***** EXERCISE INPUTS

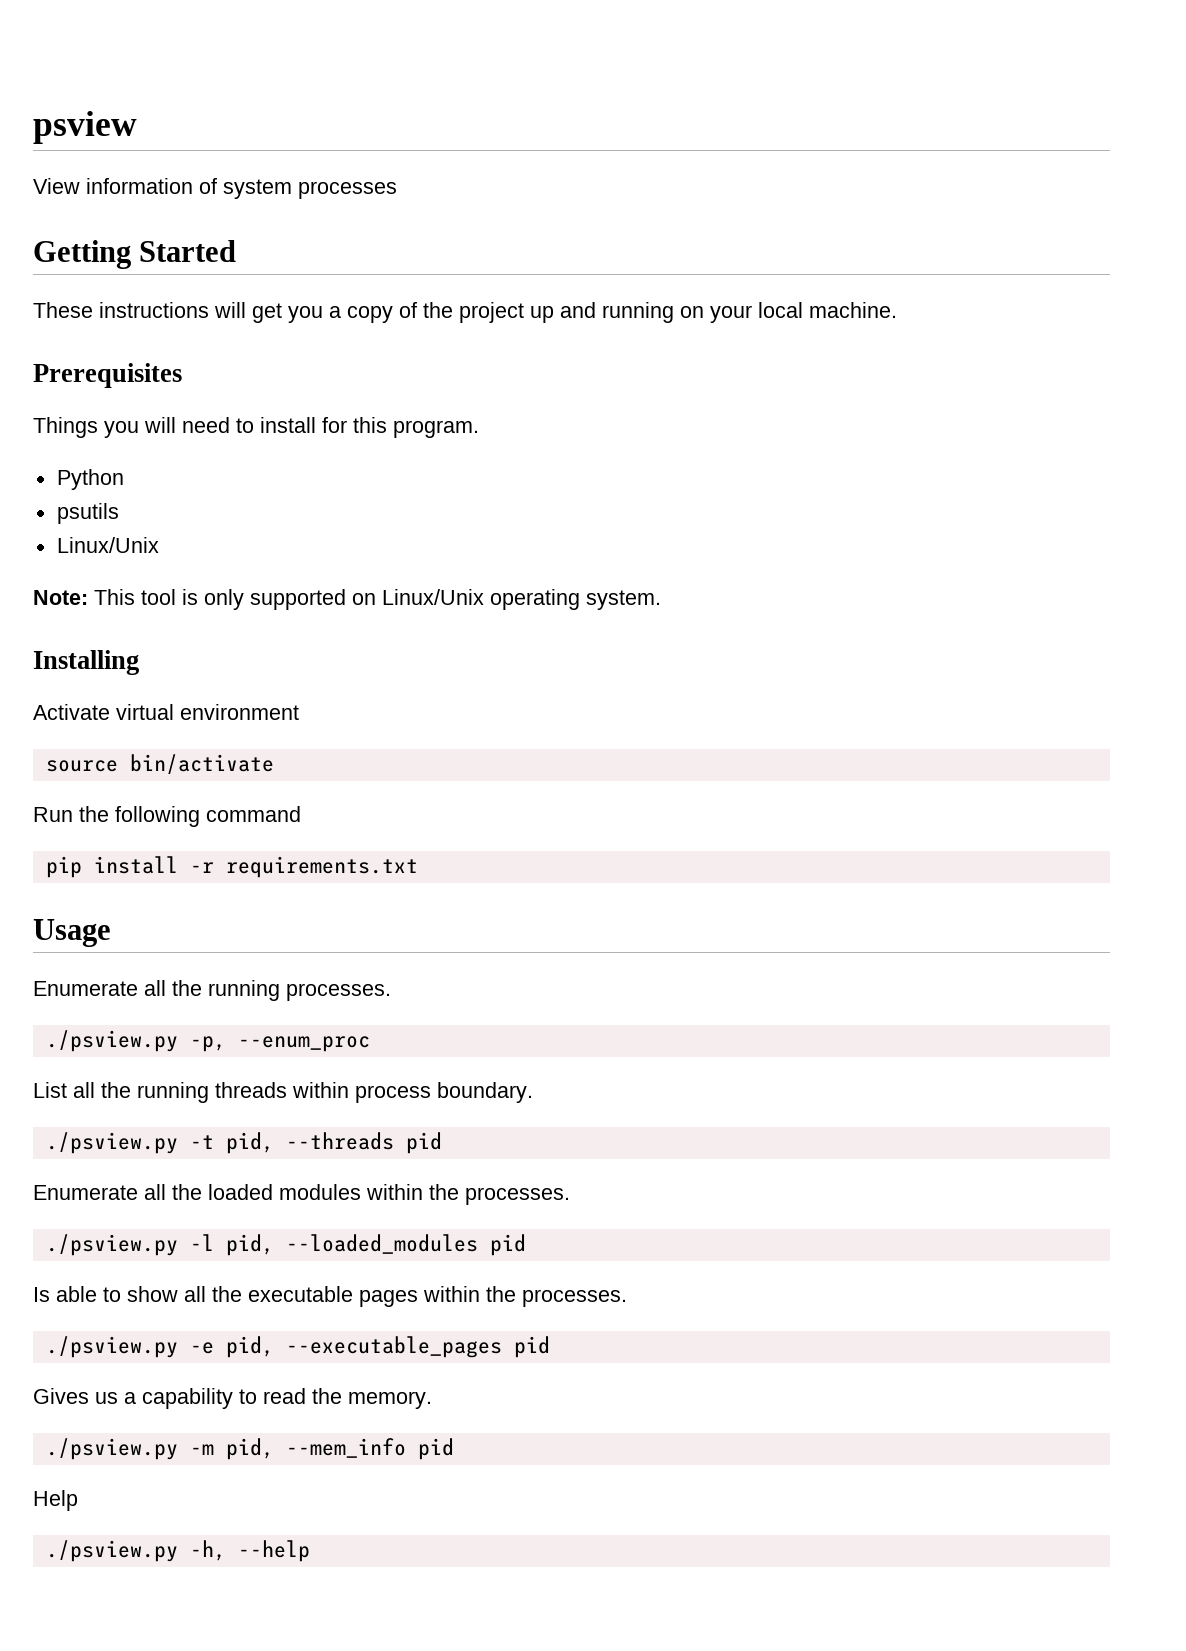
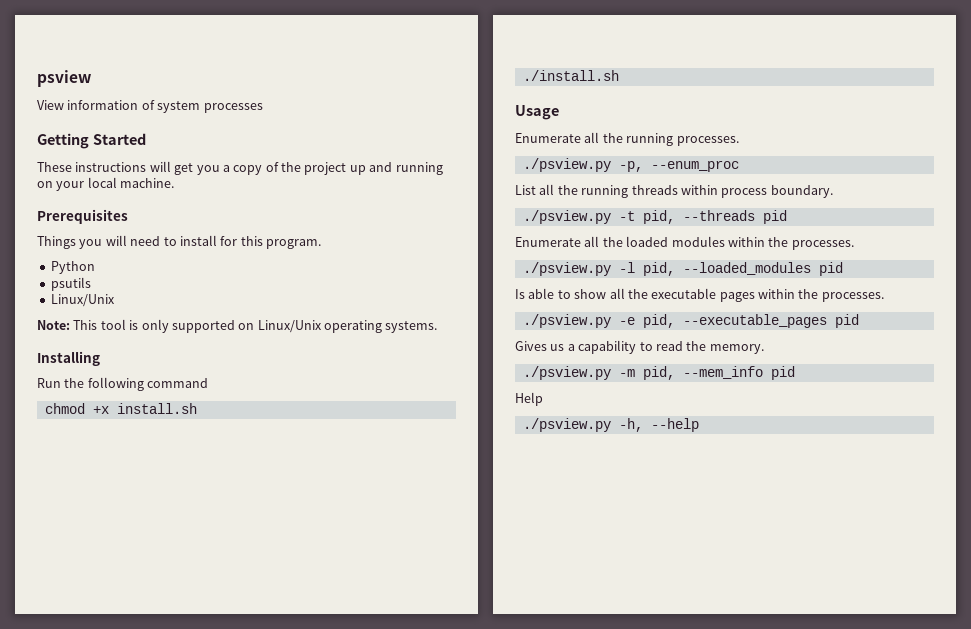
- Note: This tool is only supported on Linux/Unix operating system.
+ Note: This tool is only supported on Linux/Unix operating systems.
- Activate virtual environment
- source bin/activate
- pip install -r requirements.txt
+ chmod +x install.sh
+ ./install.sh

**********

Set down every record word for word and leave out the pictures.

#### [OUTPUT]
- Note: This tool is only supported on Linux/Unix operating system.
+ Note: This tool is only supported on Linux/Unix operating systems.
- Activate virtual environment
- source bin/activate
- pip install -r requirements.txt
+ chmod +x install.sh
+ ./install.sh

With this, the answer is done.